Thread-safe initialisation uses pthread_once via Zephyr's POSIX
compatibility layer.

Note: the ID register reads require EL1 or higher. Zephyr runs
application code at EL1 by default, so this is fine for normal use.
If CONFIG_USERSPACE is enabled, cpuinfo_initialize() must be
called from a privileged context (e.g. main thread or SYS_INIT)
before any user-mode threads that depend on cpuinfo.

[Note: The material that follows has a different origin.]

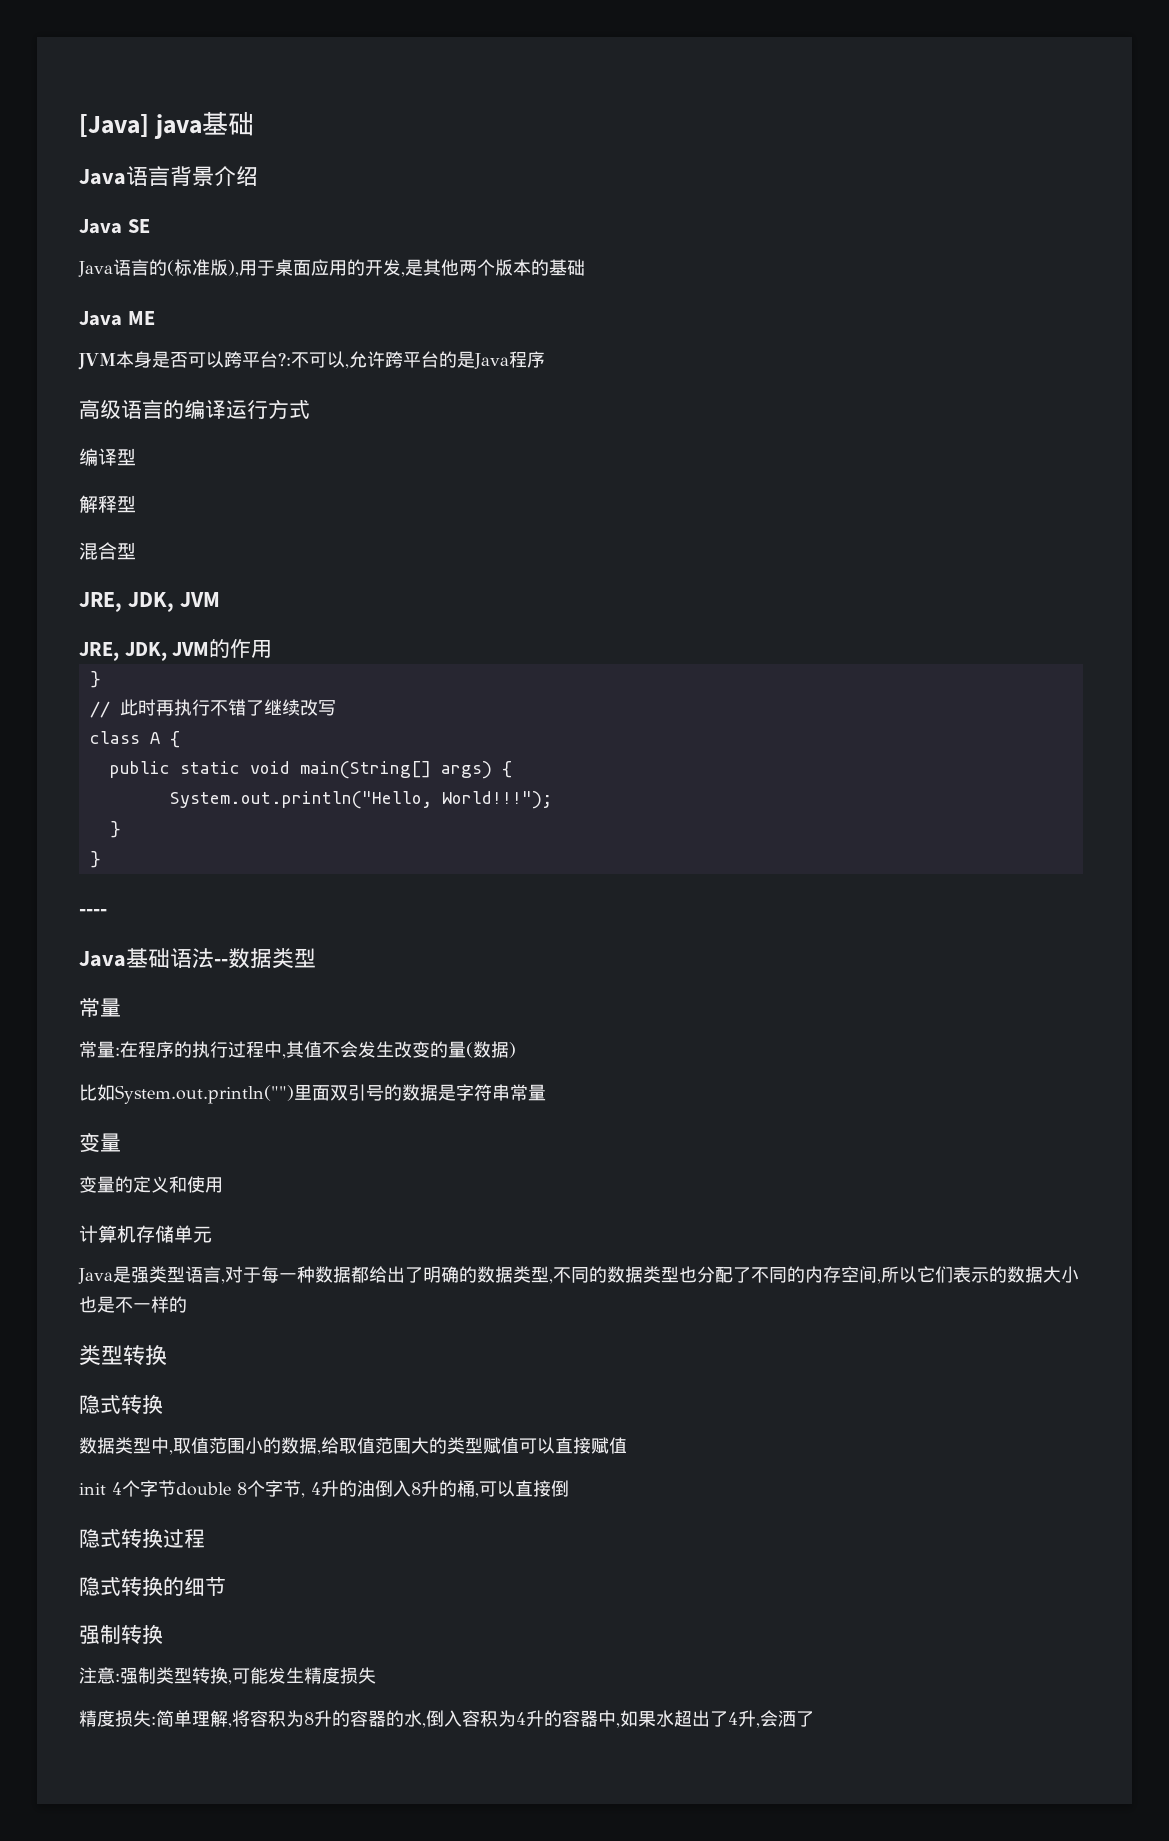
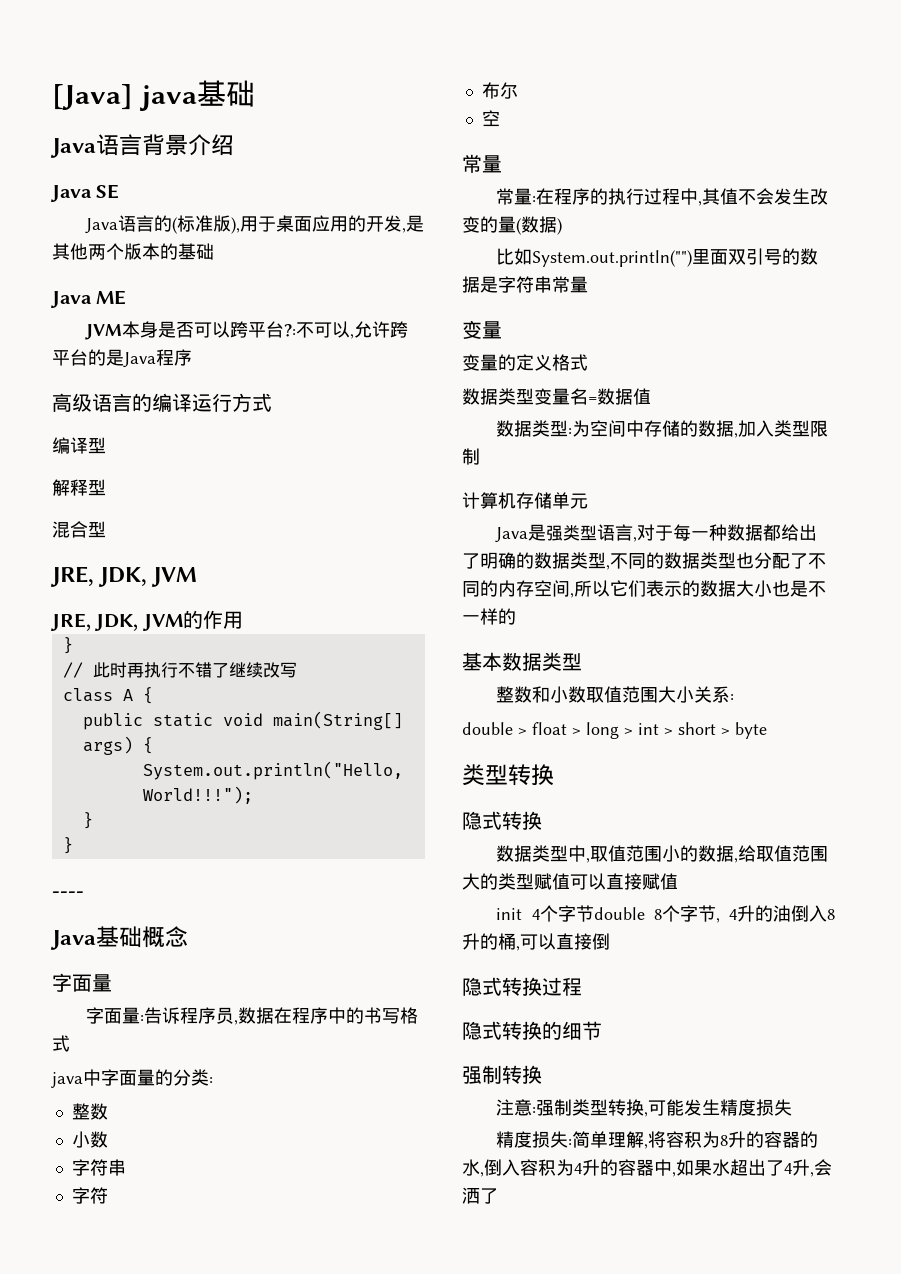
[170,948,316,969] 语法--数据类型 -> [142,926,188,948] [52,973,112,992] [86,1007,419,1025] [52,1035,70,1052] [51,1069,213,1088] [71,1103,108,1120] [71,1131,108,1148] [71,1159,126,1176] [71,1187,108,1204] [481,82,518,99] [481,110,500,127] 概念 // 字面量 // 字面量:告诉程序员,数据在程序中的书写格式 // java中字面量的分类: // 整数 // 小数 // 字符串 // 字符 // 布尔 // 空
[169,1176,223,1193] 和使用 -> [552,354,588,371] [462,388,651,405] [496,420,829,438] [462,448,480,465] 格式 // 数据类型变量名=数据值 // 数据类型:为空间中存储的数据,加入类型限制
(187, 1304) none -> [462,652,582,671] [496,686,735,703] [462,722,767,739] // 基本数据类型 // 整数和小数取值范围大小关系: // double > float > long > int > short > byte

Tested on the Arm Corstone-1000-A320 FVP (Cortex-A320, ARMv9.2-A)
running Zephyr with XNNPACK inference. cpuinfo correctly detects
NEON, SVE2 (with VL=16 bytes), dotprod, FP16, and BF16; XNNPACK
selects KleidiAI NEON kernels accordingly and executes
ExecuTorch-exported models with expected output.

Commits:

  • Add Zephyr RTOS support for AArch64 targets
  • CMake: add Zephyr RTOS platform support
  • log: add Zephyr RTOS support

@fbarchard

Copy link
Copy Markdown
Contributor

Thanks for the interesting PR. There are 2 parts to this:

  1. Add Cortex-A320 to MIDR decode table
    In this part, the order looks odd... i guess you sorted by MIDR.. but ok and I'm thinking it should be a PR on its own.
    Does it really have all those armv9 features?!

  2. Add Zephyr RTOS
    within that you use MRS to detect the isa.
    Would this mrs code be testable/usable on any other OS? or is hwcap available so common code could be shared/testable?
    Is it possible to make the 'platform' a more generic RTOS, so it would work on things like FreeRTOS too?

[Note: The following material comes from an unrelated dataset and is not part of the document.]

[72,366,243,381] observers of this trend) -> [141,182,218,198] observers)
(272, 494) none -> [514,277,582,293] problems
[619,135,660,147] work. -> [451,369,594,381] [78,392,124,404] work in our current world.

in XNNPack we may want to add uarch cortex_a320 to select appropriate microkernels. especially if KleidiAI is disabled.. perhaps treat it like a520
plan b for xnnpack would be change hardware-config to do the detects without cpuinfo, like hexagon does

@npitre

npitre commented Apr 28, 2026

Copy link
Copy Markdown
Contributor Author

Thanks for the review!

Per your suggestion I've split this into two PRs:

Addressing your points:

A320 features: yes, A320 is ARMv9.2-A and implements the mandatory feature set (NEON, SVE2, dotprod, FP16, BF16, I8MM). See the Cortex-A320 TRM. We don't claim any of those statically though — the Zephyr backend reads ID_AA64ISAR0/1, PFR0/1, ZFR0, SMFR0 at runtime.

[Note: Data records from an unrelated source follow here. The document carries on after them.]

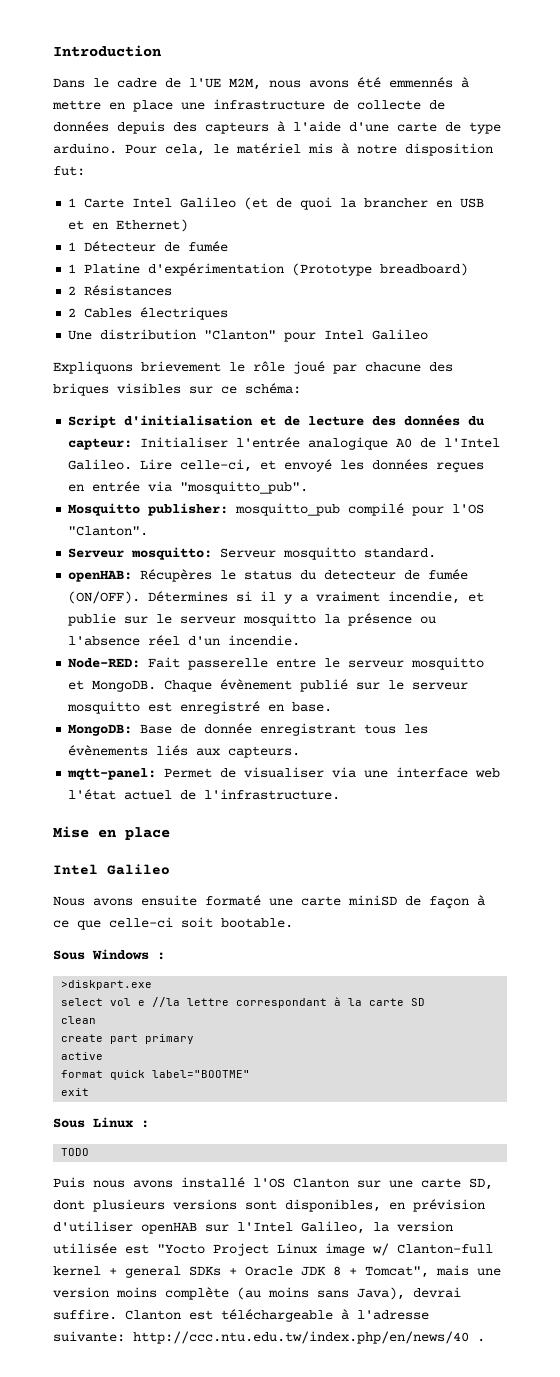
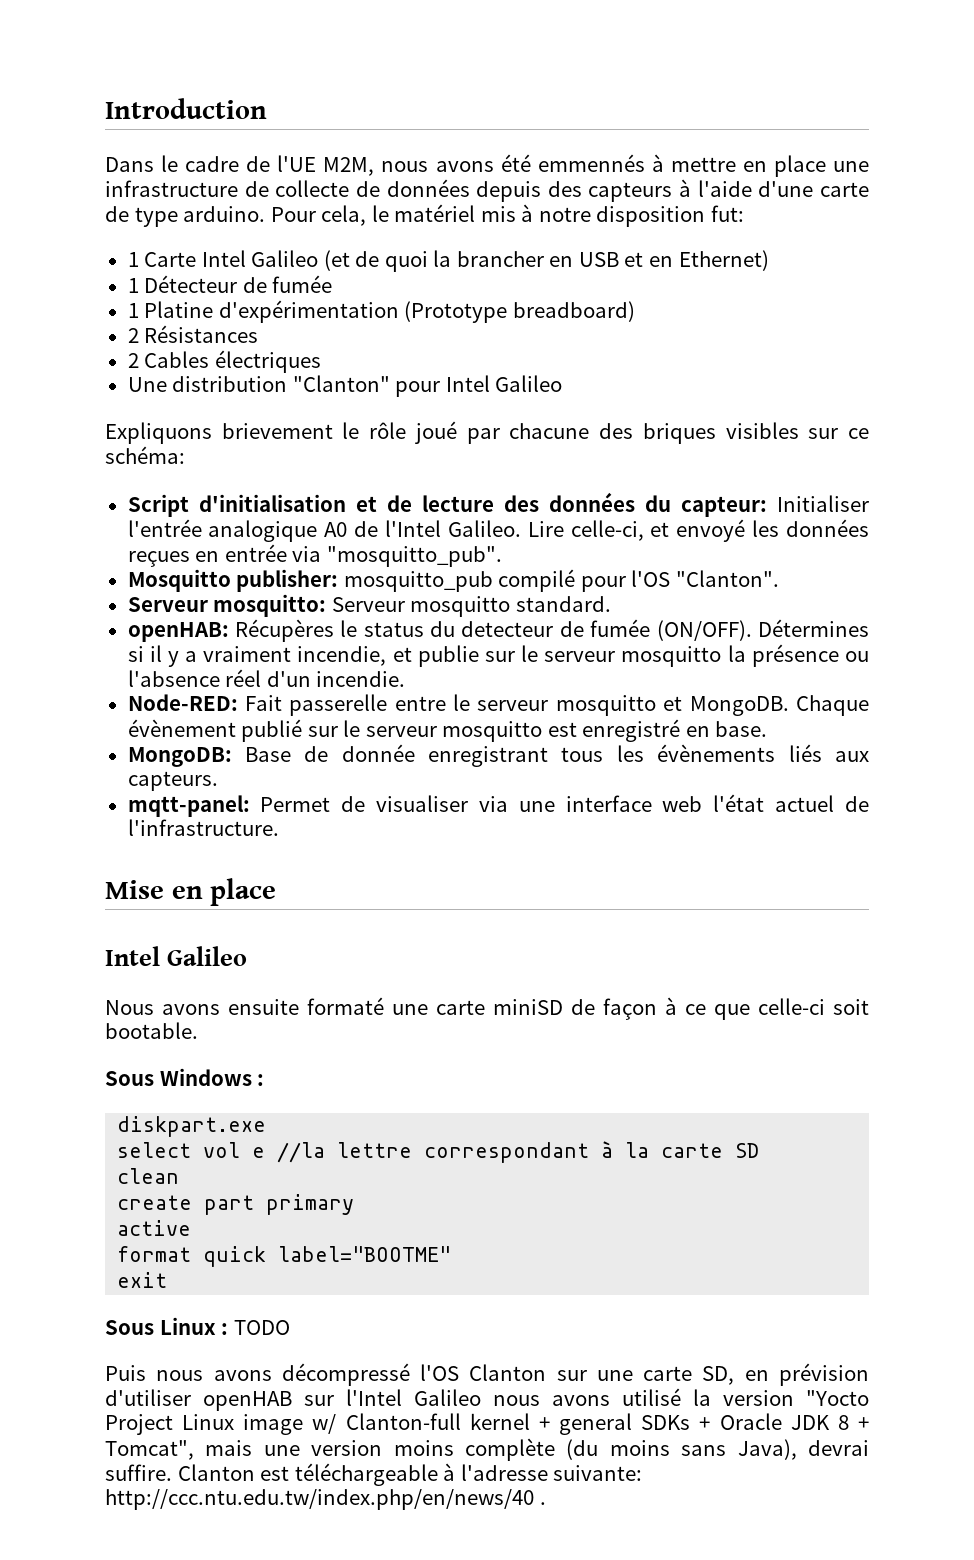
[61,980,153,990] >diskpart.exe -> [117,1116,267,1137] diskpart.exe
(149, 1124) // -> (229, 1329) none
[181,1177,245,1188] installé -> [281,1363,410,1386] décompressé
[53,1199,381,1212] dont plusieurs versions sont disponibles, -> (735, 1375) none
[301,1221,453,1234] [53,1243,149,1254] Galileo, la version utilisée est -> [414,1388,794,1406] Galileo nous avons utilisé la version
[237,1287,261,1300] (au -> [566,1439,599,1460] (du

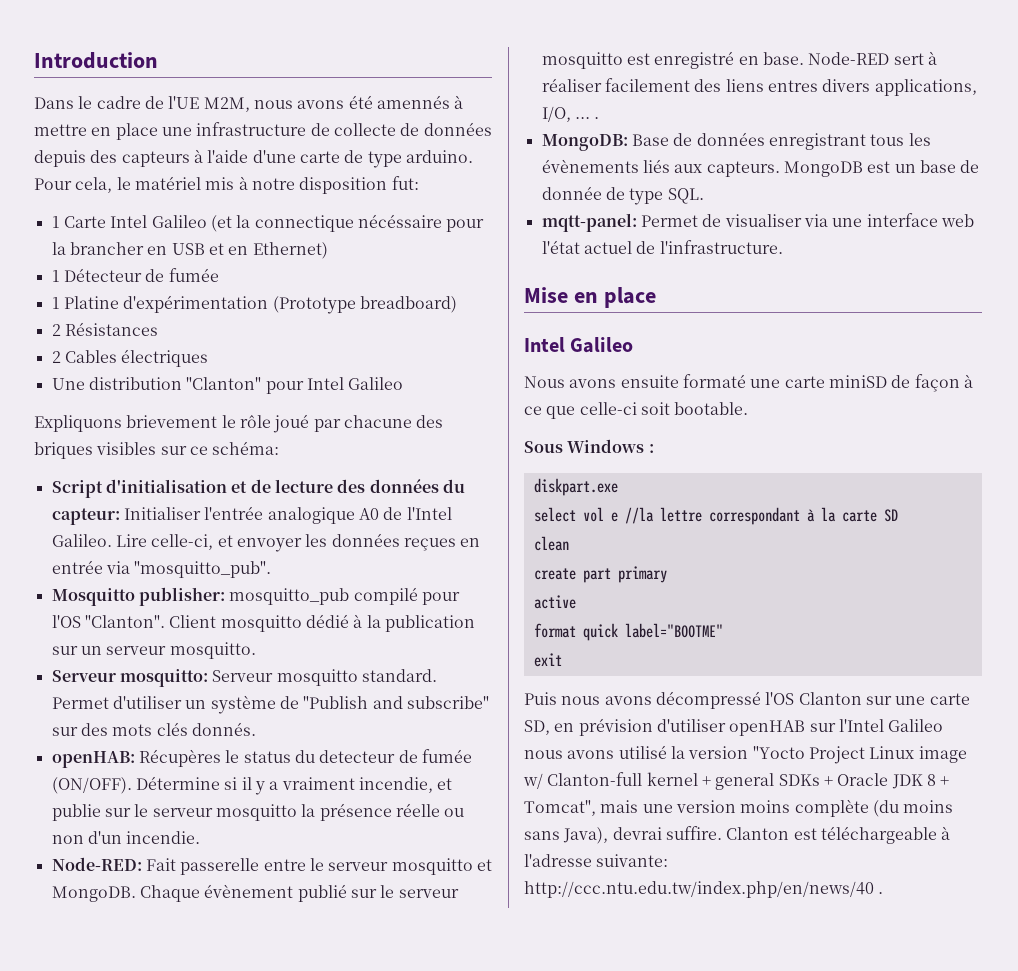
[537,154,645,172] emmennés -> [376,95,450,109] amennés
[355,251,428,272] de quoi -> [236,214,485,232] la connectique nécéssaire pour
[676,519,746,542] envoyé -> [236,538,302,552] envoyer
(779, 578) none -> [169,614,475,632] [51,642,256,659] Client mosquitto dédié à la publication sur un serveur mosquitto.
(611, 604) none -> [51,695,489,714] [51,722,256,736] Permet d'utiliser un système de "Publish and subscribe" sur des mots clés donnés.
[758,619,869,637] Détermines -> [135,776,220,790] Détermine
[844,651,869,662] [127,669,262,687] ou l'absence réel -> [395,803,465,817] [51,835,84,844] réelle ou non
(768, 729) none -> [808,51,937,65] [541,78,977,96] [541,106,600,122] Node-RED sert à réaliser facilement des liens entres divers applications, I/O, ... .
[341,744,415,762] donnée -> [696,132,765,146] données
(218, 781) none -> [783,160,980,177] [541,186,704,205] MongoDB est un base de donnée de type SQL.
[105,1317,290,1335] // Sous Linux : TODO -> (562, 660) none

MRS detection on other OSes: the MRS approach should work on any RTOS that runs the application at EL1 or higher. On Linux, applications run at EL0 where the ID registers are not directly accessible — Linux exposes them via the HWCAP_CPUID mechanism, where the kernel traps MRS at EL0 and emulates the read with the system-wide value. So the same general approach is usable, just via the kernel hook on Linux rather than direct MRS.

RTOS generalisation (FreeRTOS, etc.): the code is almost OS-agnostic — only arch_num_cpus() is Zephyr-specific. Generalising the directory and dispatch to cover other RTOSes would be straightforward if needed.

XNNPACK uarch dispatch for A320: there's a follow-up XNNPACK patch ready that maps cpuinfo_uarch_cortex_a320xnn_uarch_cortex_a510 (since xnn_uarch_cortex_a520 doesn't exist either, A510 is the closest existing target). It'll be submitted as a small follow-up once #384 lands. We can revisit the kernel choice once we have real silicon for benchmarking.

Plan B (XNNPACK self-detection without cpuinfo): the intent is to have A320 fully probed via cpuinfo once these pieces are in place. Duplicating detection in XNNPACK would mean two sources of truth.

npitre added 3 commits May 5, 2026 14:24
Add a cpuinfo initialization backend for AArch64 Zephyr (baremetal)
targets that reads ARM64 ID registers directly (ID_AA64ISAR0_EL1,
ID_AA64ISAR1_EL1, ID_AA64PFR0_EL1, ID_AA64PFR1_EL1, ID_AA64ZFR0_EL1,
ID_AA64SMFR0_EL1) to detect ISA features.

This is more accurate than the Linux HWCAP path since we get the raw
hardware capability bits without depending on kernel version or
configuration.  Features detected include AES, SHA1/2, CRC32, atomics,
dotprod, FP16, BF16, I8MM, SVE/SVE2 (with vector length), and
SME/SME2 (with sub-feature flags).

Topology is derived from Zephyr's arch_num_cpus() (reflecting
CONFIG_MP_MAX_NUM_CPUS) with a single-cluster layout and conservative
cache geometry defaults.  Thread-safe initialization uses pthread_once
via Zephyr's POSIX compatibility layer.

Note: the ID register reads require EL1 or higher.  Zephyr runs
application code at EL1 by default, so this is fine for normal use.
If CONFIG_USERSPACE is enabled, cpuinfo_initialize() must be called
from a privileged context (e.g. main thread or SYS_INIT) before any
user-mode threads that depend on cpuinfo.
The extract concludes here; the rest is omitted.